At the packet briefing on April 6, Mayor Craig Morgan said there were four options for council to decide upon at the April 8 meeting.
• repeal the ordinance that night effective immediately;
• put out a proposed date giving the business community a little bit of time to get employees vaccinated;
• let the ordinance expire on its own terms April 29; or
• extend the ordinance.
Morgan called local businesses prior to the City Council meeting to get their thoughts on the ordinance. Ultimately the council voted on Morgan’s motion to give the business community more time for their employees to receive the vaccine before the face covering ordinance ends on April 22.
#RRCouncil votes to repeal #RoundRock face covering ordinance effective at 11:59 p.m. April 22 as the number of Williamson County residents fully vaccinated against COVID-19 continues to increase and hospitalization rates remain low.
READ: https://t.co/cpKPjNUdDw pic.twitter.com/6mEuY3pRwL
— City of Round Rock (@roundrock) April 9, 2021
Before the vote, seven people spoke during public comments with some in support of the face covering ordinance and others against it. Among the public commentators was Round Rock City Council Place 3 candidate, Janneke Parrish.
“I’ve spoken previously about the importance of masks,” Parrish said. “The science of masks is clear on their effectiveness. Please remember the human cost of the decisions you make here tonight.”
After public comments closed, Mayor Morgan spoke openly about the timeline of the pandemic in Round Rock detailing the City Council’s decisions along the way.

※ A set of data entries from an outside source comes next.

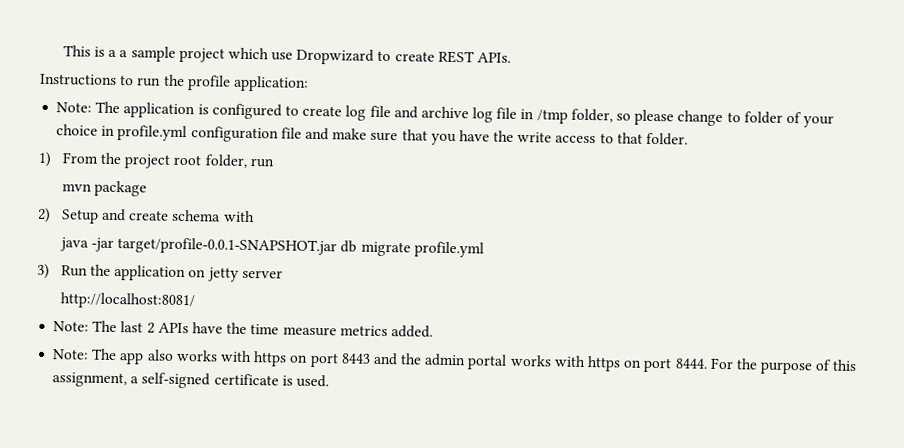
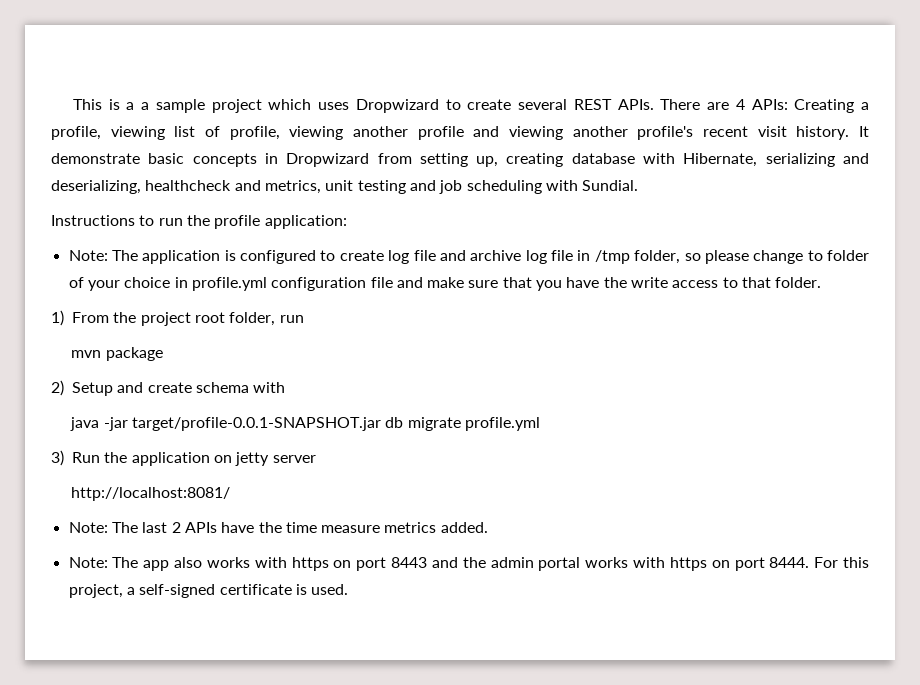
[271,52,294,61] use -> [317,102,349,110] uses
(435, 56) none -> [517,99,567,110] several
(511, 57) none -> [660,99,870,113] [51,126,869,140] [51,153,869,167] [51,180,639,194] There are 4 APIs: Creating a profile, viewing list of profile, viewing another profile and viewing another profile's recent visit history. It demonstrate basic concepts in Dropwizard from setting up, creating database with Hibernate, serializing and deserializing, healthcheck and metrics, unit testing and job scheduling with Sundial.
[735,358,858,375] [52,372,128,388] the purpose of this assignment, -> [842,557,869,568] [68,584,123,598] this project,

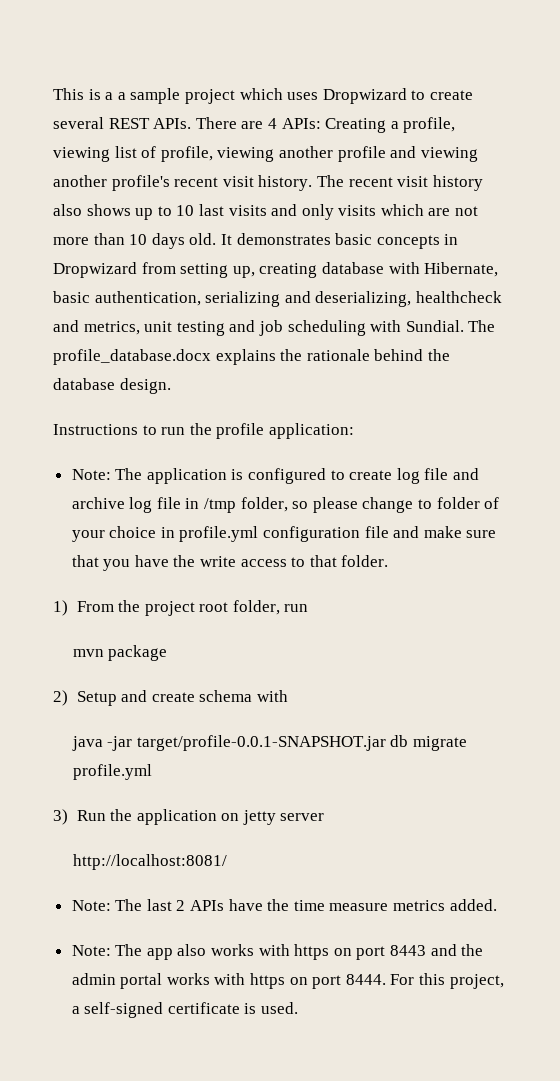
[858,126,869,137] [51,153,140,164] It demonstrate -> [316,175,483,191] [53,204,479,220] [53,233,331,249] The recent visit history also shows up to 10 last visits and only visits which are not more than 10 days old. It demonstrates
(758, 160) none -> [53,291,201,306] basic authentication,
(639, 185) none -> [468,320,496,332] [53,349,450,365] [53,378,171,394] The profile_database.docx explains the rationale behind the database design.

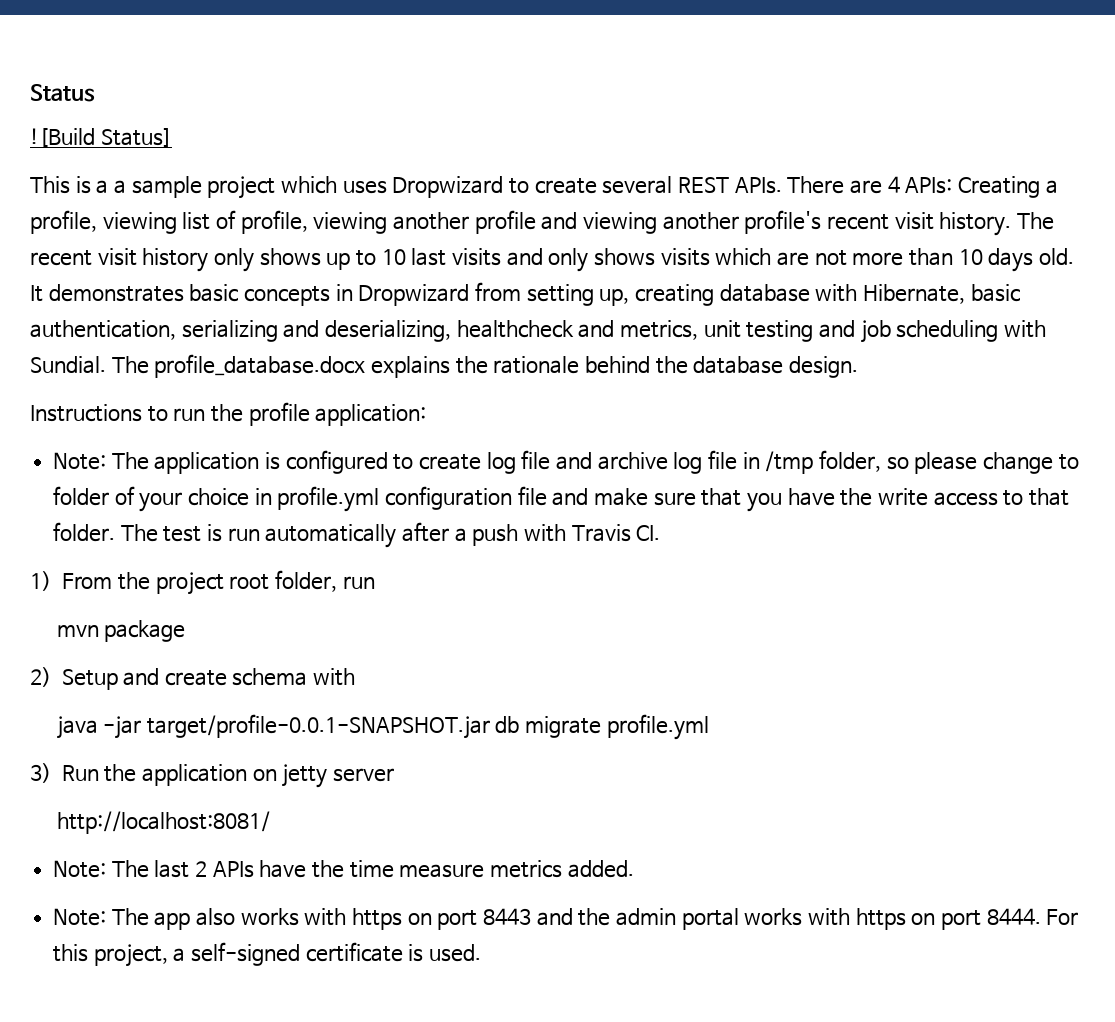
(53, 94) none -> [30,84,95,102] [30,128,172,147] Status // ![Build Status] //
[53,204,82,216] also -> [213,248,254,272] only
(334, 212) none -> [593,248,655,266] shows
(389, 561) none -> [120,522,661,548] The test is run automatically after a push with Travis CI.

According to Morgan, at the start of the pandemic the council unanimously passed the most comprehensive mask mandate in the state of Texas.
“Today 20.12% of people in Williamson County are vaccinated, which is increasing at 1% per day at the current projections,” Morgan said. “Today businesses and citizens have all the tools we didn’t have on Feb. 25.”
He went on to say that hospitalizations and cases are trending downward to some of the lowest numbers in Williamson County. Morgan said he believes it is time to move forward and get out of the way to let individuals and business make their decisions now that all of the tools are available.
If a business chooses to make their patrons wear a mask, Morgan asked for residents to respect the business. He also asked that if an individual doesn’t want to wear a mask not to shame them.
A motion to terminate the mask mandate ordinance on April 22 at midnight to allow businesses and citizens more time to get vaccinated was presented by Morgan before the council and seconded by Councilmember Writ Baese. A motion to dispense with the second reading of the ordinance was also approved in a 7-0 vote.
Reactions from councilmembers:
“I think that everybody is responsible for doing their best part. I have no problem with the 22,” Mayor Pro Tem Rene Flores said.
“What we need to do tonight is make a decision. I’m in favor of us making the decision through both readings. If that date is in two weeks so be it that date is in two weeks,” Baese said.
“Going back historically a year ago the data has changed and evolved,” Councilmember Matt Baker said. “I understand the motion, I would support getting rid of it today but if the council as a whole would like to pick a date that’s fine too.”
“As a representative of the small business community as well I feel that the council has done a lot to support the small businesses,” Councilmember Michelle Ly said.
Round Rock Police Chief Allen Banks presented two resolutions before the council that were both approved. The first resolution is to fund a General Victim Assistance Program with a $150,000 grant. The program aims to help victims of violent crimes to assist their recovery and guide them through the criminal justice process. According to Banks, the program is for citizens of Round Rock.
“The way our victims assistance program works is if there is another city that needs our assistance, we will definitely help them out,” Banks said at the packet briefing.
The second approved resolution presented by Banks is to request the replacement of the police department’s Tasers. Banks said the Tasers have a four-year shelf life until the cartridges and holsters need to be replaced. Now that the resolution has been approved, the department will retire 25 Tasers per year, which costs $10,275 a year.
Another resolution that was approved is to remove the monarch designation for a tree adjacent to the development site of The Depot Townhomes. The 82-unit development is planned for three blocks along McNeil Road between Mays Street and Burnet Street. According to the resolution, fire access is limited due to narrow alleys and tight turning radii. An emergency access driveway is necessary for the development and conflicts with the 36-foot live oak tree.
Towards the end of the meeting Mayor Morgan gave some final thoughts.
“Round Rock’s a great place. Are we perfect? We’re not. But we are an awesome place,” Mayor Morgan said. “We keep showing up on magazines after magazines as a great place to live and that’s because of you. We’re all Round Rock.”